CS 391L: Machine Learning

Chapter numbers refer to the text: Machine Learning

**Introduction**

Chapter 1. Definition of learning systems. Goals and applications of machine learning. Aspects of developing a learning system: training data, concept representation, function approximation.**Inductive Classification**

Chapter 2. The concept learning task. Concept learning as search through a hypothesis space. General-to-specific ordering of hypotheses. Finding maximally specific hypotheses. Version spaces and the candidate elimination algorithm. Learning conjunctive concepts. The importance of inductive bias.**Decision Tree Learning**

Chapter 3. Representing concepts as decision trees. Recursive induction of decision trees. Picking the best splitting attribute: entropy and information gain. Searching for simple trees and computational complexity. Occam's razor. Overfitting, noisy data, and pruning.**Ensemble Learning**

(read this paper) Using committees of multiple hypotheses. Bagging, boosting, and DECORATE. Active learning with ensembles.**Experimental Evaluation of Learning Algorithms**

Chapter 5. Measuring the accuracy of learned hypotheses. Comparing learning algorithms: cross-validation, learning curves, and statistical hypothesis testing.**Computational Learning Theory**

Chapter 7. Models of learnability: learning in the limit; probably approximately correct (PAC) learning. Sample complexity: quantifying the number of examples needed to PAC learn. Computational complexity of training. Sample complexity for finite hypothesis spaces. PAC results for learning conjunctions, kDNF, and kCNF. Sample complexity for infinite hypothesis spaces, Vapnik-Chervonenkis dimension.**Rule Learning: Propositional and First-Order**

Chapter 10. Translating decision trees into rules. Heuristic rule induction using separate and conquer and information gain. First-order Horn-clause induction (Inductive Logic Programming) and Foil. Learning recursive rules. Inverse resolution, Golem, and Progol.**Artificial Neural Networks**

Chapter 4. Neurons and biological motivation. Linear threshold units. Perceptrons: representational limitation and gradient descent training.

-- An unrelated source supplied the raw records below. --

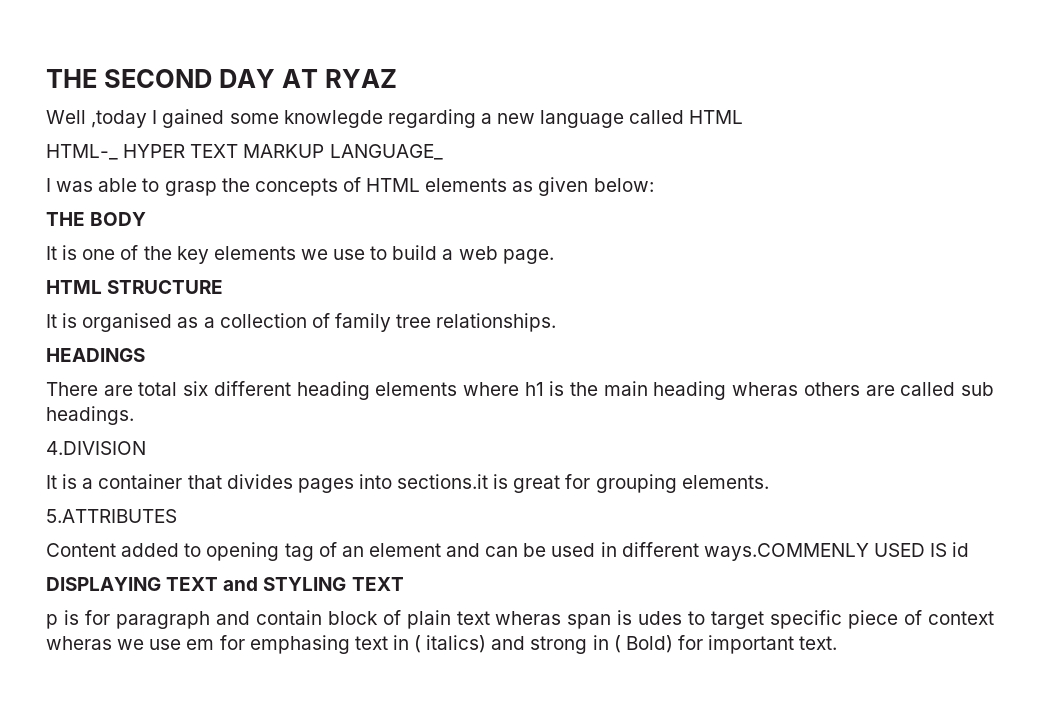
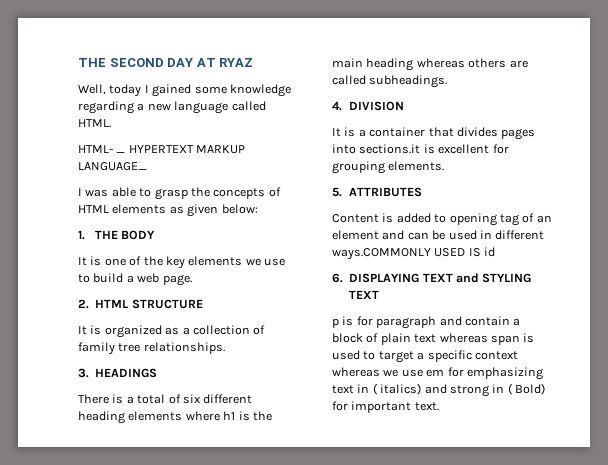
- Well ,today I gained some knowlegde regarding a new language called HTML
- HTML-_ HYPER TEXT MARKUP LANGUAGE_
+ Well, today I gained some knowledge regarding a new language called HTML.
+ HTML- _ HYPERTEXT MARKUP LANGUAGE_
- THE BODY
+ 1. THE BODY
- HTML STRUCTURE
+ 2. HTML STRUCTURE
- It is organised as a collection of family tree relationships.
+ It is organized as a collection of family tree relationships.
- HEADINGS
+ 3. HEADINGS
- There are total six different heading elements where h1 is the main heading wheras others are called sub headings.
- 4.DIVISION
+ There is a total of six different heading elements where h1 is the main heading whereas others are called subheadings.
+ 4. DIVISION
- It is a container that divides pages into sections.it is great for grouping elements.
+ It is a container that divides pages into sections.it is excellent for grouping elements.
- 5.ATTRIBUTES
+ 5. ATTRIBUTES
- Content added to opening tag of an element and can be used in different ways.COMMENLY USED IS id
+ Content is added to opening tag of an element and can be used in different ways.COMMONLY USED IS id
- DISPLAYING TEXT and STYLING TEXT
+ 6. DISPLAYING TEXT and STYLING TEXT
- p is for paragraph and contain block of plain text wheras span is udes to target specific piece of context wheras we use em for emphasing text in ( italics) and strong in ( Bold) for important text.
+ p is for paragraph and contain a block of plain text whereas span is used to target a specific context whereas we use em for emphasizing text in ( italics) and strong in ( Bold) for important text.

Multilayer networks and backpropagation. Hidden layers and constructing intermediate, distributed representations. Overfitting, learning network structure, recurrent networks.**Support Vector Machines**

(Paper handouts) Maximum margin linear separators. Quadractic programming solution to finding maximum margin separators. Kernels for learning non-linear functions.**Bayesian Learning**

Chapter 6 and new on-line chapter. Probability theory and Bayes rule. Naive Bayes learning algorithm. Parameter smoothing. Generative vs. discriminative training. Logisitic regression. Bayes nets and Markov nets for representing dependencies.**Instance-Based Learning**

Chapter 8. Constructing explicit generalizations versus comparing to past specific examples. k-Nearest-neighbor algorithm. Case-based learning.**Text Classification**

Bag of words representation. Vector space model and cosine similarity. Relevance feedback and Rocchio algorithm. Versions of nearest neighbor and Naive Bayes for text.**Clustering and Unsupervised Learning**

(Chapter 14 from Manning and Schutze text) Learning from unclassified data. Clustering. Hierarchical Aglomerative Clustering. k-means partitional clustering. Expectation maximization (EM) for soft clustering. Semi-supervised learning with EM using labeled and unlabled data.**Language Learning**

(paper handouts) Classification problems in language: word-sense disambiguation, sequence labeling. Hidden Markov models (HMM's). Veterbi algorithm for determining most-probable state sequences. Forward-backward EM algorithm for training the parameters of HMM's. Use of HMM's for speech recognition, part-of-speech tagging, and information extraction. Conditional random fields (CRF's). Probabilistic context-free grammars (PCFG). Parsing and learning with PCFGs. Lexicalized PCFGs.